Charles Stevens is passionate about the African capital markets. As Head of Barclays Securities Administration, one of the two custody networks operating in sub-Saharan Africa, he has travelled extensively throughout the region and believes it is at last on the cusp of meaningful change for the better.
One reason for his renewed optimism is the atmosphere he encountered at a conference hosted in New York in April. Stevens reckons the African Capital Markets Development Forum, organized by the United Nations Development Programme and the African Stock Exchanges Association in collaboration with the New York Stock Exchange, will prove a milestone in the development of the African capital markets.
“It was an opportunity for all who have an interest in the further development of these markets, especially the Stock Exchanges, to get to know and to gain exposure to a number of influential US capital markets professionals,” says Stevens. “Overall the message from a number of speakers was that by working together African countries could achieve considerable improvements in their capital market infrastructure to attract and retain both domestic and foreign investment.”
The Conference covered the need for more robust regulatory structures, and the necessity of adopting international standards. But the hottest issue was how to increase foreign participation in the African markets, which would add liquidity, and how this was linked to the demand for better information and corporate governance. There was some talk, says Stevens, about the desirability (and practicability) of creating regional exchanges.
“All of these are weighty subjects, but there was no doubt that a huge amount of enthusiasm and thirst for more knowledge was generated,” says Stevens. He himself spoke about the role Barclays and the custodian bank community is playing in the development of African capital markets especially in the areas of support for inward foreign investment and in the development of corporate bond markets. “We have become one of the leading custodian banks in the region over the past ten years and have led the way in a number of corporate bond issues recently,” says Stevens.

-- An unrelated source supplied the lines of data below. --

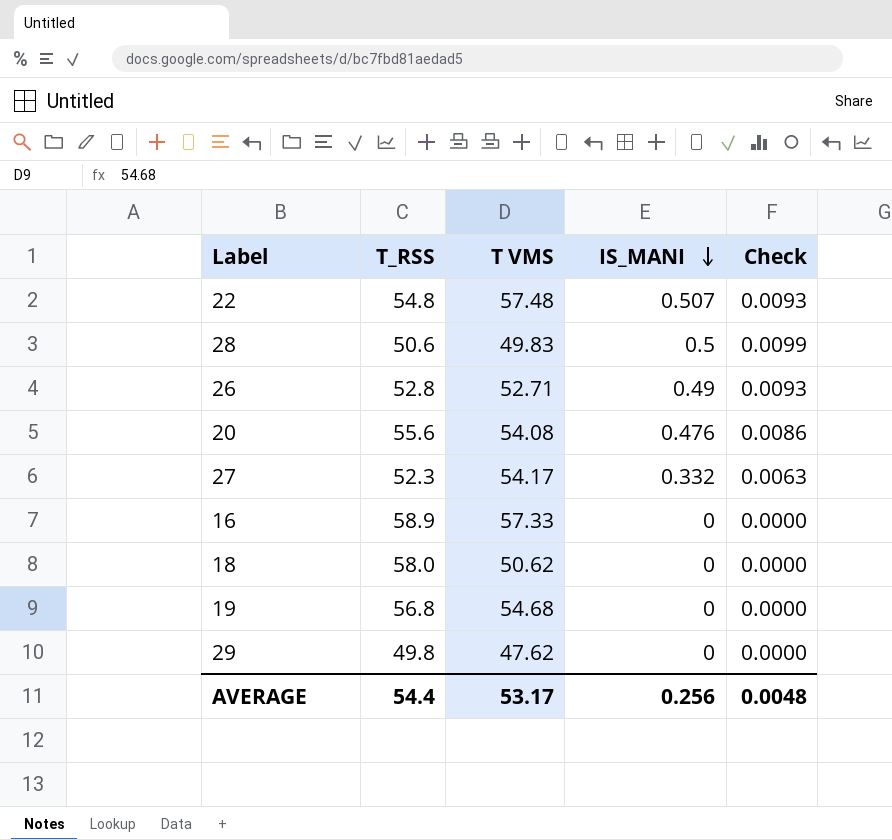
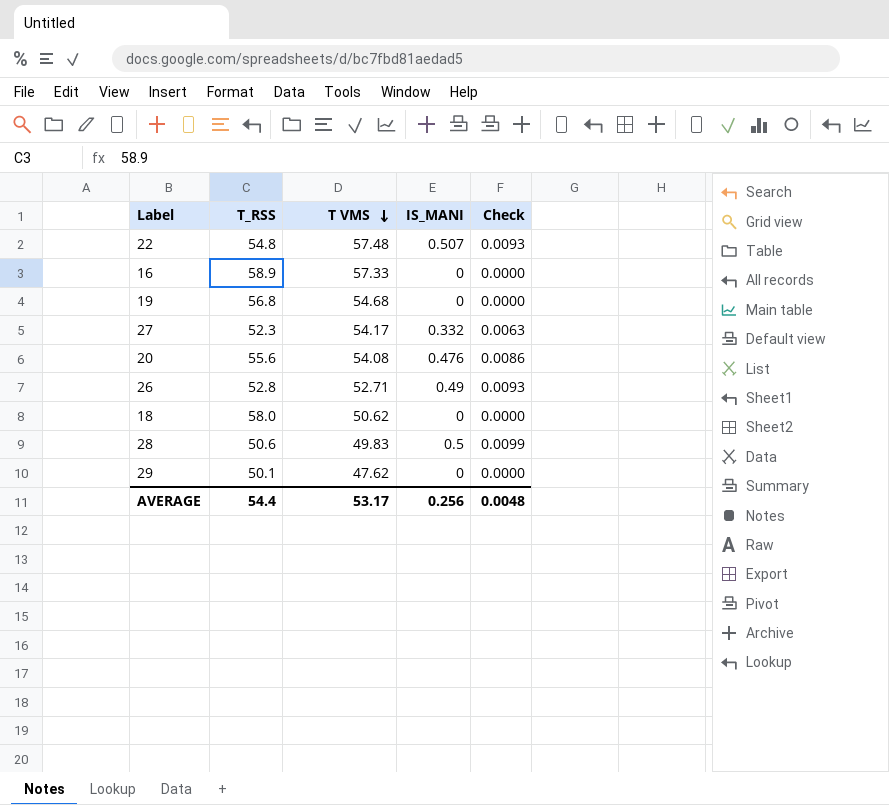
row order: IS_MANI descending -> T VMS descending
29 | T_RSS: 49.8 -> 50.1

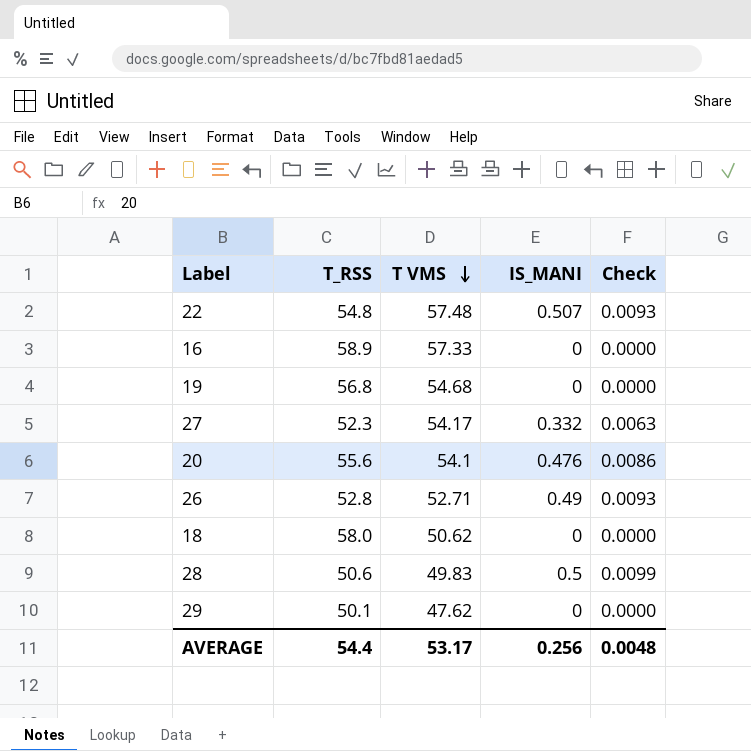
20 | T VMS: 54.08 -> 54.1

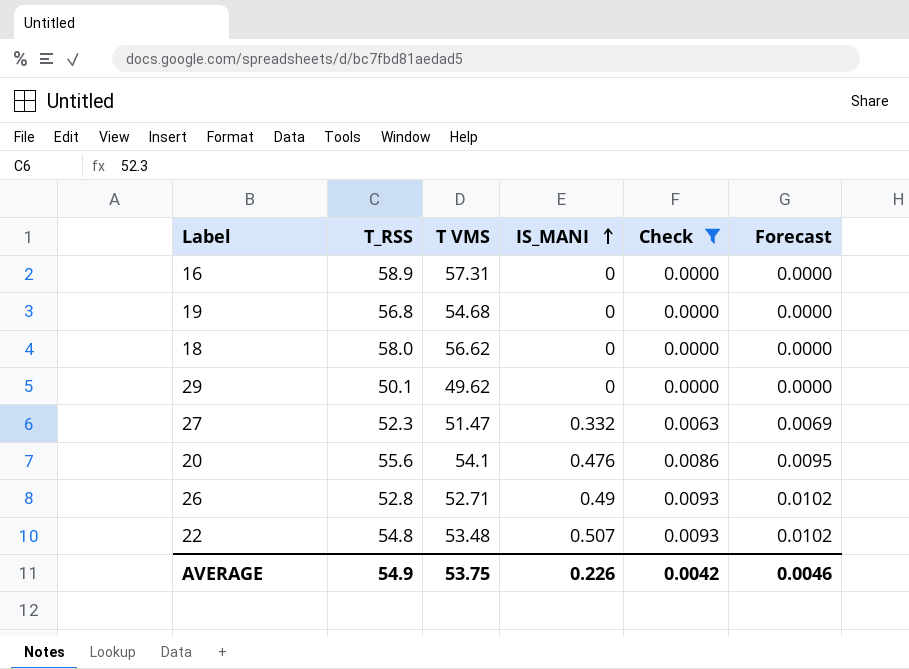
filter: none -> Check != 0.0099
row order: T VMS descending -> IS_MANI ascending
column Forecast | formula: none -> [Check] * 1.1
16 | T VMS: 57.33 -> 57.31
18 | T VMS: 50.62 -> 56.62
29 | T VMS: 47.62 -> 49.62
27 | T VMS: 54.17 -> 51.47
22 | T VMS: 57.48 -> 53.48
AVERAGE | T_RSS: 54.4 -> 54.9
AVERAGE | T VMS: 53.17 -> 53.75
AVERAGE | IS_MANI: 0.256 -> 0.226
AVERAGE | Check: 0.0048 -> 0.0042

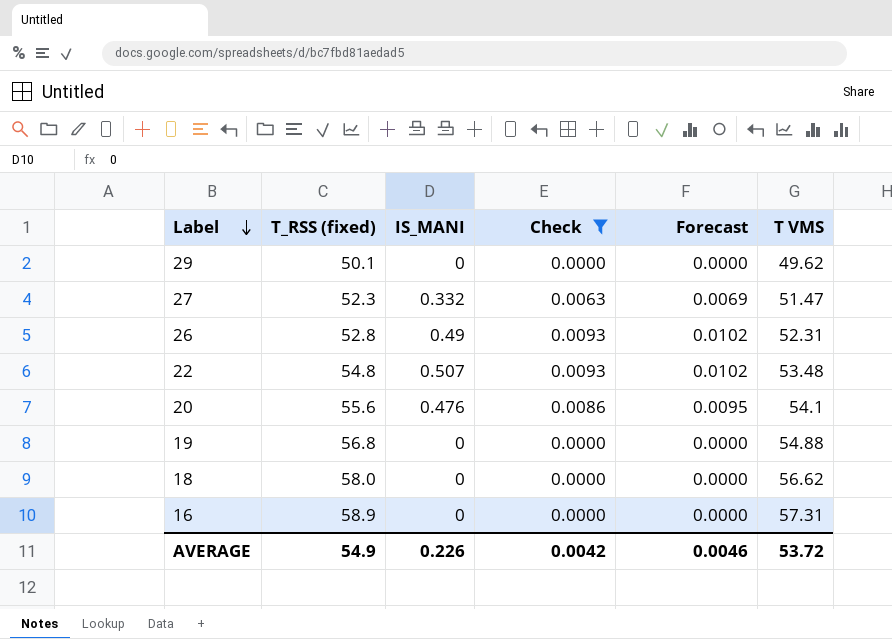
row order: IS_MANI ascending -> Label descending
column name: T_RSS -> T_RSS (fixed)
column T VMS | position: 3 -> 6
26 | T VMS: 52.71 -> 52.31
19 | T VMS: 54.68 -> 54.88
AVERAGE | T VMS: 53.75 -> 53.72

Zephirin Diabre, Associate Administrator of the United Nations Development Program – and the man behind The African Capital Markets Development Forum and the African Stock Exchanges Handbook (which the UNDP published to coincide with the Forum) agrees that the conference was more successful than he had dared to hope. “African equities represent a vastly underutilized option for international investors,” he says. “By mobilizing private capital, African can promote the economic growth needed to reduce poverty. We have viewed the Forum and the Handbook as practical ways of helping that along, and sincerely hope that positive spin-off effects with investors will follow. Feedback to the Forum has thus far been overwhelmingly positive, and several newspapers, including the New York Times, and business journals have been moving the Forum’s keys messages and agenda forward. The question I keep hearing is when are you having the next one?”
Tim Reucroft, Director of Research at custody and CSD consultants Thomas Murray in London, was encouraged by two developments. “Firstly the move by Fitch, the rating agency, funded by the USA, to provide sovereign ratings for many African countries,” he says. “This will greatly improve the rated country’s placing in the Thomas Murray global ratings tables, which are published on a monthly basis in the Financial Times (and where Africa as a region currently does not do particularly well). Secondly, development in the actual implementation of central depositories (CSDs) in many of those countries that do not currently have this component of their post trade infrastructure. The impending implementation in Kenya is a case in point. Implementation of a CSD would greatly improve a country’s ranking in the eyes of investors.”
Speakers at the conference were drawn from academia and the World Bank, as well as stock exchanges, fund management firms, custodian banks and specialist consultancies such as Thomas Murray.